Regarding PayPal, if I remember correctly, there are different options for integrating PayPal payment into your website. One method sends people to PayPals site for actual payment processing, in which case you wouldn't need an SSL for your site. The other method does it directly on your site, communicating with their servers in the background, so you would need an SSL for your site going that route.

 

[awmazz]

Thanks for the help Azgar. I went with the cheapest Comodo InstantSSL before you had a chance to reply. Mainly because the only difference I could see between it and the more expensive InstantSSL Pro and Premiums was just the amount of the warranty.

I now have to check to see if what I've just bought actually covers mail.domain.com and other subdomains as well now that you've told me about it as I just assumed it would without even thinking to ask. I think I'll have to email them as the Comodo product descriptions are just as vague and uninformative as Apple's instruction manuals.

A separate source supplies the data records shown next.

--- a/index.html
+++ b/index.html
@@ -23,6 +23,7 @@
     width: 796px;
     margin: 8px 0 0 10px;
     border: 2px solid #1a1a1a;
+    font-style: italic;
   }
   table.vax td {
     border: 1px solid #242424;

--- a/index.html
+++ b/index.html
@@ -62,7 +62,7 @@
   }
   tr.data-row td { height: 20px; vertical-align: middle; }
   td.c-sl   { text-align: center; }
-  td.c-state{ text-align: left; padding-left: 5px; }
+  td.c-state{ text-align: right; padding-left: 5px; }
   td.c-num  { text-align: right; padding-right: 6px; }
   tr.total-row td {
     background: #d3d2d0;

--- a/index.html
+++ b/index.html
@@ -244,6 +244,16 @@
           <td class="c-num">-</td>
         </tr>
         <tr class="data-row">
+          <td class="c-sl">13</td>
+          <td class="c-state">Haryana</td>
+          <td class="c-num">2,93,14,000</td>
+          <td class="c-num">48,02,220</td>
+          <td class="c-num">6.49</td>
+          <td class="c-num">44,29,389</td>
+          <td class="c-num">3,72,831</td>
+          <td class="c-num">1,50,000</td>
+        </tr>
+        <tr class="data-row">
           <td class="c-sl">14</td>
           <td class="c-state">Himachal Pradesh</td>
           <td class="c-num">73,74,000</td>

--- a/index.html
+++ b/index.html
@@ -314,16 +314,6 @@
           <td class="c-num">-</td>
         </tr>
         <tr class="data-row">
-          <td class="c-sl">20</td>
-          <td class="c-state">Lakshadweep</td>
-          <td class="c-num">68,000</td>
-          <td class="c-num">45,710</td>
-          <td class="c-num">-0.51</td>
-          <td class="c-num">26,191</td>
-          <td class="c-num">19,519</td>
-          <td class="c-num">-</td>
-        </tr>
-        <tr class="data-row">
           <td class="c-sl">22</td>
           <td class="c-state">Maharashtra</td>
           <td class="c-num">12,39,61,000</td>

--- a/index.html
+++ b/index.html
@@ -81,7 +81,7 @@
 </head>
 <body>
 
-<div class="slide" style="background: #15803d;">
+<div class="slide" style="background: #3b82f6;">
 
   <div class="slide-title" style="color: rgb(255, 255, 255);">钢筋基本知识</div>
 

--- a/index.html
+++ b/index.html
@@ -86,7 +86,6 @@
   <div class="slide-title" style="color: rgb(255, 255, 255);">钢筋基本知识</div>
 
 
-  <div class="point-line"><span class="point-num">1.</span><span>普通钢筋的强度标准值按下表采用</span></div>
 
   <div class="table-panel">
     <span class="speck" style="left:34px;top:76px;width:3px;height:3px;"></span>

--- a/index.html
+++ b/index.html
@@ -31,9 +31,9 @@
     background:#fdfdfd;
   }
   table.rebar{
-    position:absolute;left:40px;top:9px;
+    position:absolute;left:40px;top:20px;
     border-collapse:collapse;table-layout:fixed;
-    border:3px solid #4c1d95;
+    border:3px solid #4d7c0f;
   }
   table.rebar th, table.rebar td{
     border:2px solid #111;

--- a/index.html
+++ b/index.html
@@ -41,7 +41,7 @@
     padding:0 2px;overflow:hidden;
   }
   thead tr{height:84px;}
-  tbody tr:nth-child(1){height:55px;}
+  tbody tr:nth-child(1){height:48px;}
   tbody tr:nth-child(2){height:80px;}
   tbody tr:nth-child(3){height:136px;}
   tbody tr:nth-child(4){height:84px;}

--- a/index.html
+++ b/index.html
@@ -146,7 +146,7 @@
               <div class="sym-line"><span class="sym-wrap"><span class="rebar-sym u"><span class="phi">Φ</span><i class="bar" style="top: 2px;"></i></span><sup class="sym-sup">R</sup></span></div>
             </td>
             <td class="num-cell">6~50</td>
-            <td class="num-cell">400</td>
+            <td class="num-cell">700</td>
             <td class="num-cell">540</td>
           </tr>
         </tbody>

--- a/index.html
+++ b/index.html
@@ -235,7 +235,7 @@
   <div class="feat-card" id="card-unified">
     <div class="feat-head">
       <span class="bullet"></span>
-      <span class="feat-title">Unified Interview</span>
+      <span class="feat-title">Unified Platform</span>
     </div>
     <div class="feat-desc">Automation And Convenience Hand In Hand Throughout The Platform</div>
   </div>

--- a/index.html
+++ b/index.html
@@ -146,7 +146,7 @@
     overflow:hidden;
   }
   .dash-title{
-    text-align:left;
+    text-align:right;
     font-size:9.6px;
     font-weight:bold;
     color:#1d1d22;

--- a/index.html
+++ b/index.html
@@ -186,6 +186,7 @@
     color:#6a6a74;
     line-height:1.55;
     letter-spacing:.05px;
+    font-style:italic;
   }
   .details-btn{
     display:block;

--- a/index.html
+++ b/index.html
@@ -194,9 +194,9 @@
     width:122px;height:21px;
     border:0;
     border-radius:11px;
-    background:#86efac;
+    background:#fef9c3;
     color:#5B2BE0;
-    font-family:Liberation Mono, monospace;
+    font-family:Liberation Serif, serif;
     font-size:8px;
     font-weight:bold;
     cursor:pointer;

Ditto my hoping it could cover two domain names if they both have the same registration details, but that's probably wishful thinking going by what you mentioned about the UCC type. Looking at the Comodo price list, the UC cert is almost 5x the price of the InstantSSL, so for just two or three domains it looks like getting separate certs would still be cheaper.

Thanks again for the very helpful information!

 

[assembled]

remember that if you are running different sites on different domains, then you need a dedicated IP for each site. this is because the host header information is encrypted within HTTPS and the server can't decrypt until it knows which certificate is being used.

a UCC certificate, is correctly called a SAN (Subject Alternative Name) certificate, UCC comes from Microsoft and Exchange 2007.

there are ways of having a SAN certificate that can have multiple domains, but you might also encounter other issues with SAN certificates not being understood by some browsers.

 

[Guiyon]

I skipped all the commercial solutions and just created my own CA and use self-signed certificates for each of my services. I don't use them to create a 'chain of trust' but solely for encryption purposes (for example, I only allow SSL/TLS on my mail server). It's also much easier to create a few new certs if I need em.